This Micachu and the Shapes article was written by Alistair Ryder, a GIGsoup contributor
Although she is best known for being the front woman of Micachu and the Shapes, whose avant garde deconstructions of the simple pop song rarely extend beyond two minutes, Mica Levi has all the hallmarks of a music classicist. When she was only 21 years old she was commissioned to write a piece to be performed by the London Philharmonic Orchestra, whilst in 2013 she supplied the score to director Jonathan Glazer’s experimental sci-fi movie ‘Under the Skin’- a score which caused a minor outcry when it failed to be nominated for an Oscar (it was nominated for a Bafta however). Yet with each solo detour in-between albums with the shapes, the band always reconvenes with something less attractive than before.
On ‘Good Sad Happy Bad’, Micachu and the Shapes rush through thirteen songs in little over half an hour, with not a single one lingering in the memory – it is something of a problem when they remain unmemorable after excessive repeat listens. Experimentalism has always been their forte, but the care and attention that went to their previous releases (and on Levi’s uncompromising orchestral work) is practically absent, leaving a thirty minute, tuneless dirge in the place where an album should be. Whereas previous releases have seen them utilise instruments including vacuum cleaners and objects they found on the street, here the songs appear to be recorded solely using traditional (by their standards at least) instrumentation. Yet with inspiration for the LP coming from a jam session that drummer Mark Pell had, the songs don’t feel thought through, instead feeling like they were recorded in one take during a jam session, then thrown to one side, never to be improved upon. Jam sessions are enormously fun if you are one of the musicians taking part- for the casual listener it sounds like the sort of music that should be programmed directly to prisoner of war camps on full volume. Here, Micachu and the Shapes do nothing to alter the bad reputation of the jam session- a track like Unity, with multi-track screeching vocals pestering throughout, plays out like a parody of experimental music as a whole.

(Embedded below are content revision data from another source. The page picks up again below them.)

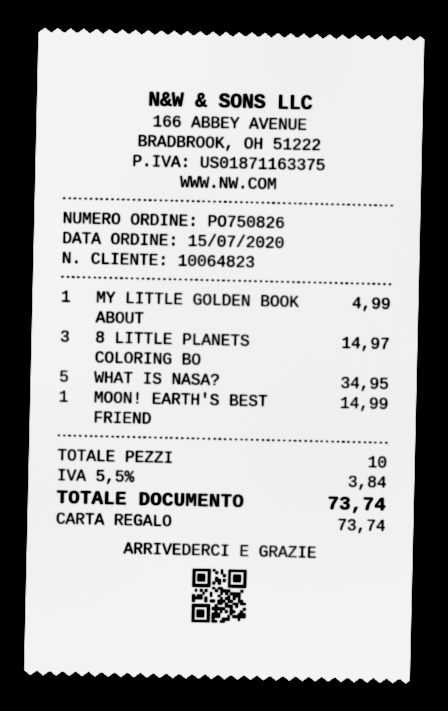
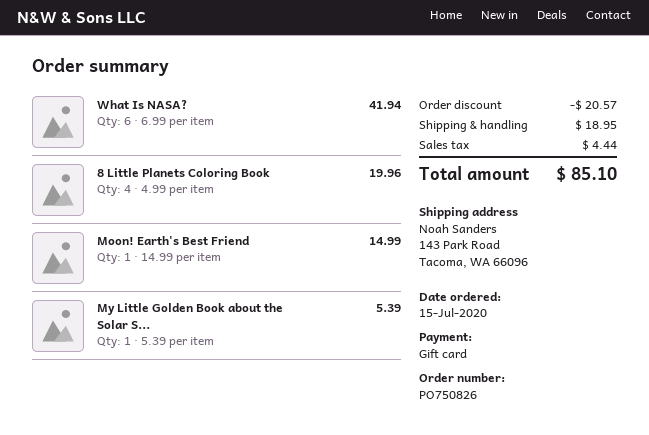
MY LITTLE GOLDEN BOOK ABOUT: 1 for 4.99 -> 1 for 5.39
8 LITTLE PLANETS COLORING BO: 3 for 14.97 -> 4 for 19.96
WHAT IS NASA?: 5 for 34.95 -> 6 for 41.94
discount: none -> 20.57
shipping: none -> 18.95
tax: 3.84 -> 4.44
total: 73.74 -> 85.10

There are no good songs here as they are all ill thought through; but when you are treated to a brief snippet of something that actually sounds like music, such as the 102 second, obvious-demo ‘Peach’, it is actually soothing. There is nothing wrong with making music that challenges the listener (after all, Mica Levi has managed it effortlessly before), but there is something wrong about releasing an album that feels like a combination of terrible jam sessions and first-take demos. Lyricism has never been Levi’s strong point, but only now when coupled with the uninspiring dirge of the songs on ‘Good Sad Happy Bad’ is it becoming a problem. Opening track ‘Sad’ has Levi ask us “why I feel sad?” repeatedly over a post-punk instrumental that even Sleaford Mods would turn down for being a touch too simplistic instrumentally. Then on Thinking It, Levi’s casual approach to lyricism reaches a new nadir, as she narrates a spoken word, 96 second song about going for a jog that feels like a voice memo taken from her phone overdubbed onto a particularly uninspired instrumental. For a band who pride themselves on being innovative, the fact the music repeatedly reminded me of Sleaford Mods, a band who produce music so simplistic they can have a beer on stage instead of play it live, is problematic.
For a musician of Levi’s talent, this was probably the equivalent of “kicking back” after the long and arduous process of scoring a major art house movie; its a shame that it didn’t remain a jam session, as releasing it as the band’s third studio album just suggests that they favour avant-garde experimentalism for the sake of it, as opposed to creating something innovative with these off-beat elements.